В тот же день Шелленберг встретил Зикса в коридоре штаб-квартиры РСХА. Он пожал ему руку и заметил, что глаза начальника культурно-политического отдела МИДа в звании штандартенфюрера всячески избегают его взгляда.
— О, Франц, — воскликнул Шелленберг, — куда вы пропали? Я не видел вас больше месяца, с того вечера в опере, на премьере «Тангейзера», кажется.
— Да-да, в опере. да, в опере, — нервно засуетился Зикс, то снимая, то надевая очки в круглой оправе. — Я уезжал в командировку.
— Далеко? — поинтересовался Шелленберг и прихватил Зикса под руку. — Сотрудники МИДа не вылезают из-за границы на зависть нам, кабинетным тараканам.
— Нет, Вальтер. Всего лишь в Круммхюбель. Я выступил на конференции специалистов по еврейскому вопросу и консультантов по ариизации.
— О, интересно. И своевременно. Так каков главный посыл? Так сказать, квинтэссенция вашего взгляда на этот животрепещущий вопрос?
— Вас это не заинтересует. — Зикс криво улыбнулся. — Хотя. я считаю, что физическая ликвидация восточного еврейства лишила иудаизм биологических резервов.
В итоге всех перипетий Шелленберг сделал для себя два вывода. Во-первых, запретив ему, Шелленбер-гу, вести переговоры с Западом, Гиммлер самостоятельно предпринял попытку такого контакта. И провалился. Что хорошо, поскольку рейхсфюрер будет вынужден вновь обратиться к его услугам. Только когда? И во-вторых, ему стало окончательно ясно: ни о чем другом, кроме как об урановой программе, ни англичане, ни американцы, ни русские, ни любые другие их скрытые и открытые союзники, число коих множилось по мере наступления большевиков, с СС, а значит, и с ним, главой VI Управления РСХА, разговаривать не будут. По всему выходило, что, только опираясь на урановую бомбу, гарантирован торг.
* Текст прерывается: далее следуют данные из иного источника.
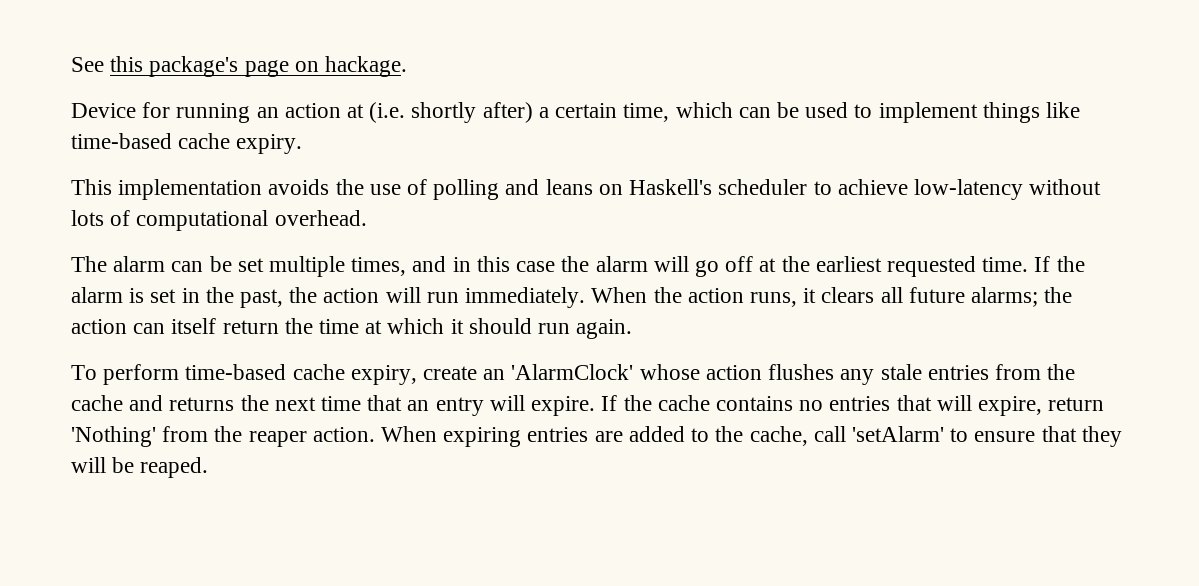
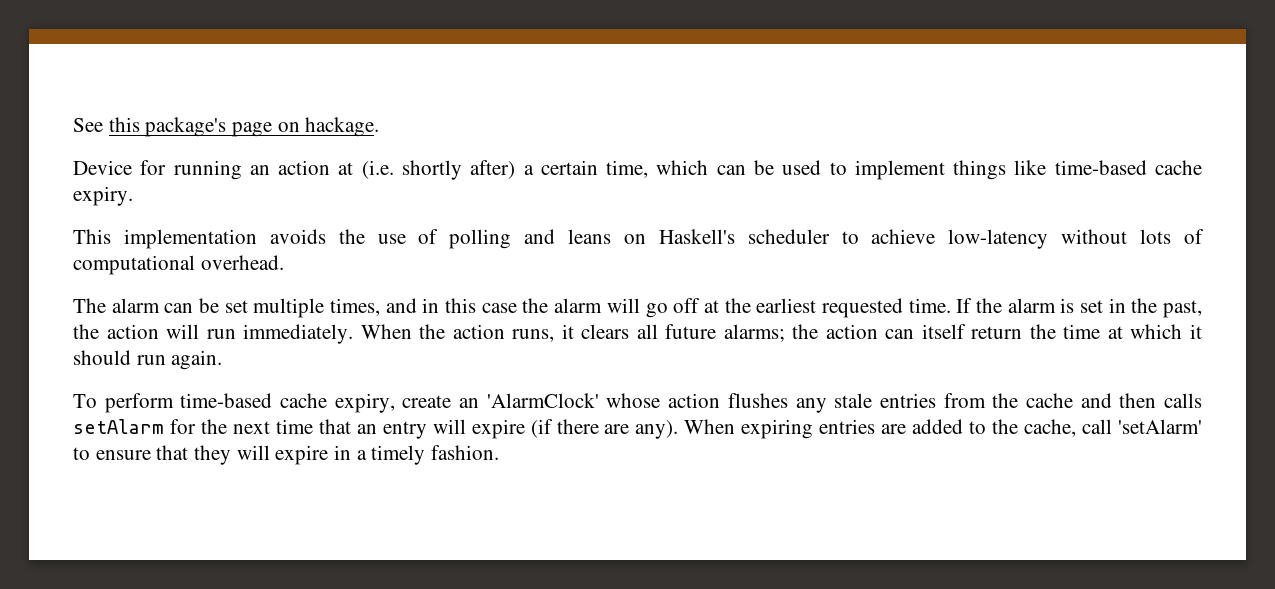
[169,397,235,411] returns -> [1119,393,1203,408] [73,419,196,434] then calls setAlarm for
[531,395,1105,416] [71,426,375,447] expire. If the cache contains no entries that will expire, return 'Nothing' from the reaper action. -> [471,419,679,439] expire (if there are any).
[112,457,209,478] be reaped. -> [275,445,500,465] expire in a timely fashion.

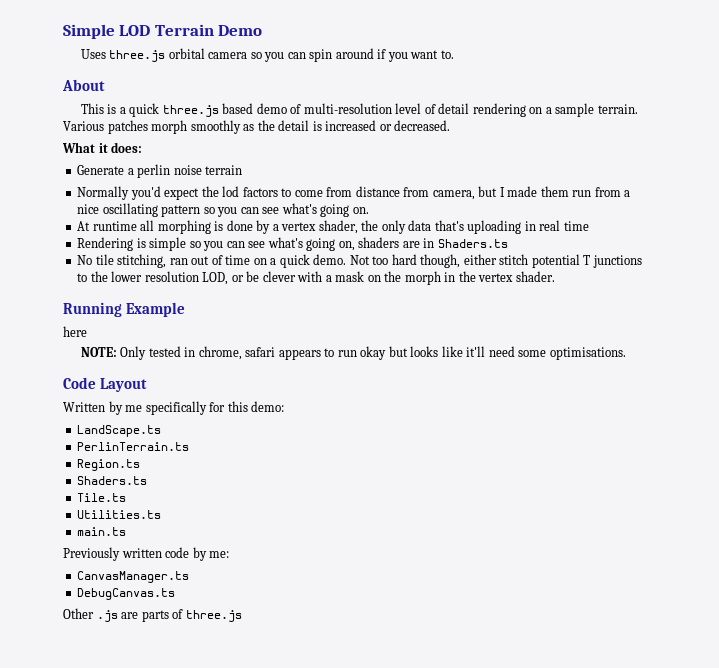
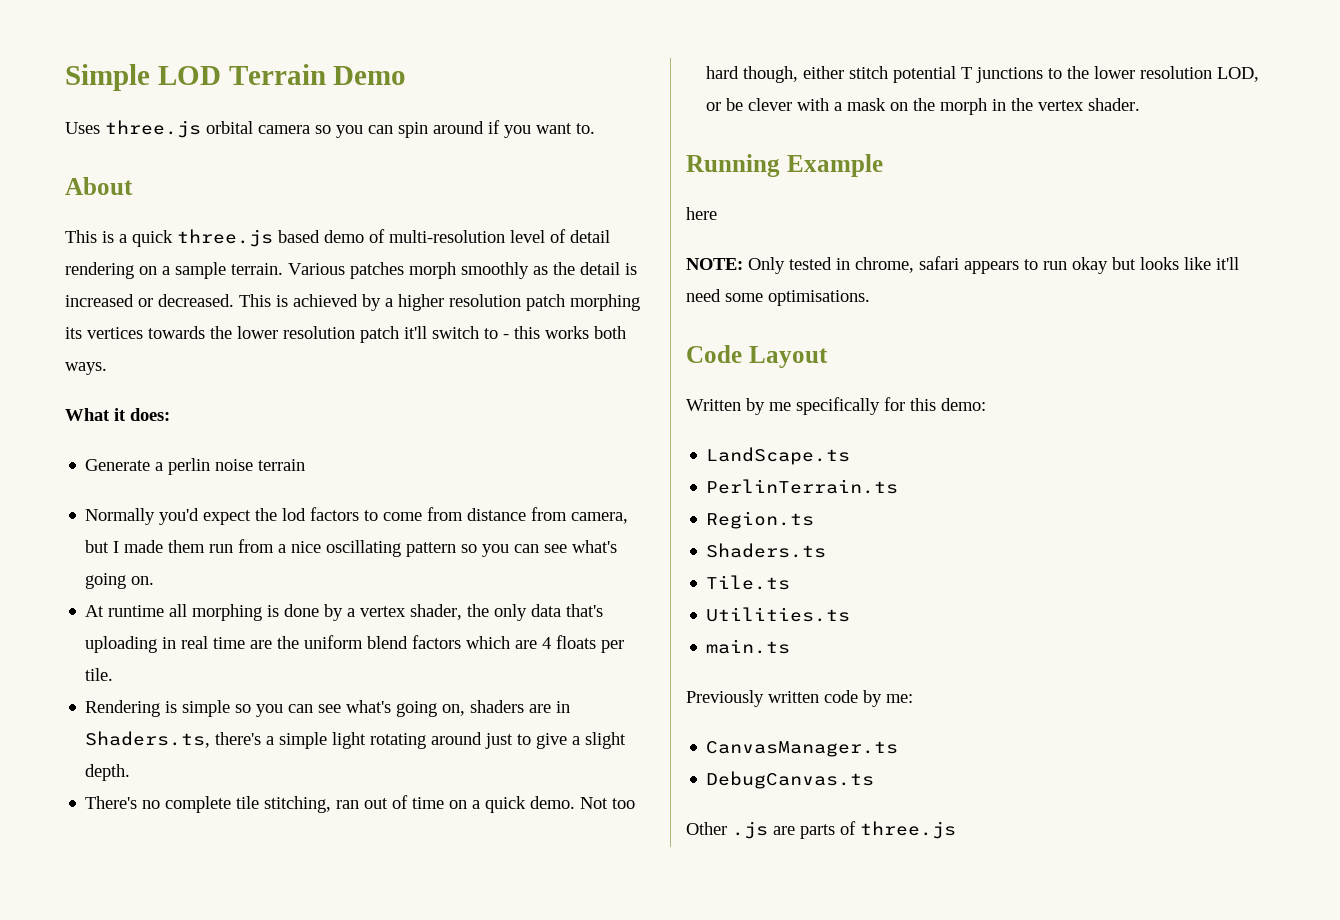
(451, 125) none -> [239,294,640,311] [65,326,626,343] [65,362,107,375] This is achieved by a higher resolution patch morphing its vertices towards the lower resolution patch it'll switch to - this works both ways.
(589, 226) none -> [250,635,625,653] [85,668,114,681] are the uniform blend factors which are 4 floats per tile.
[437,239,508,248] [77,255,93,265] Shaders.ts // No -> [85,731,627,749] [85,764,131,781] [85,796,232,813] Shaders.ts, there's a simple light rotating around just to give a slight depth. // There's no complete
И наконец, Цюрих. Его неприятно взволновало известие, что Майер обнаружил за собой слежку. Он задумался: откуда это? зачем? местные?.. Маловероятно. Федеральная военная секретная служба Швейцарии использовала другие методы, чтобы держать под надзором активность иностранных агентур. Не было никакого смысла следить за человеком, прибывшим из рейха с документами сотрудника Внешнеполитического управления НСДАП, хотя на всякий случай нужно будет поинтересоваться у Массена.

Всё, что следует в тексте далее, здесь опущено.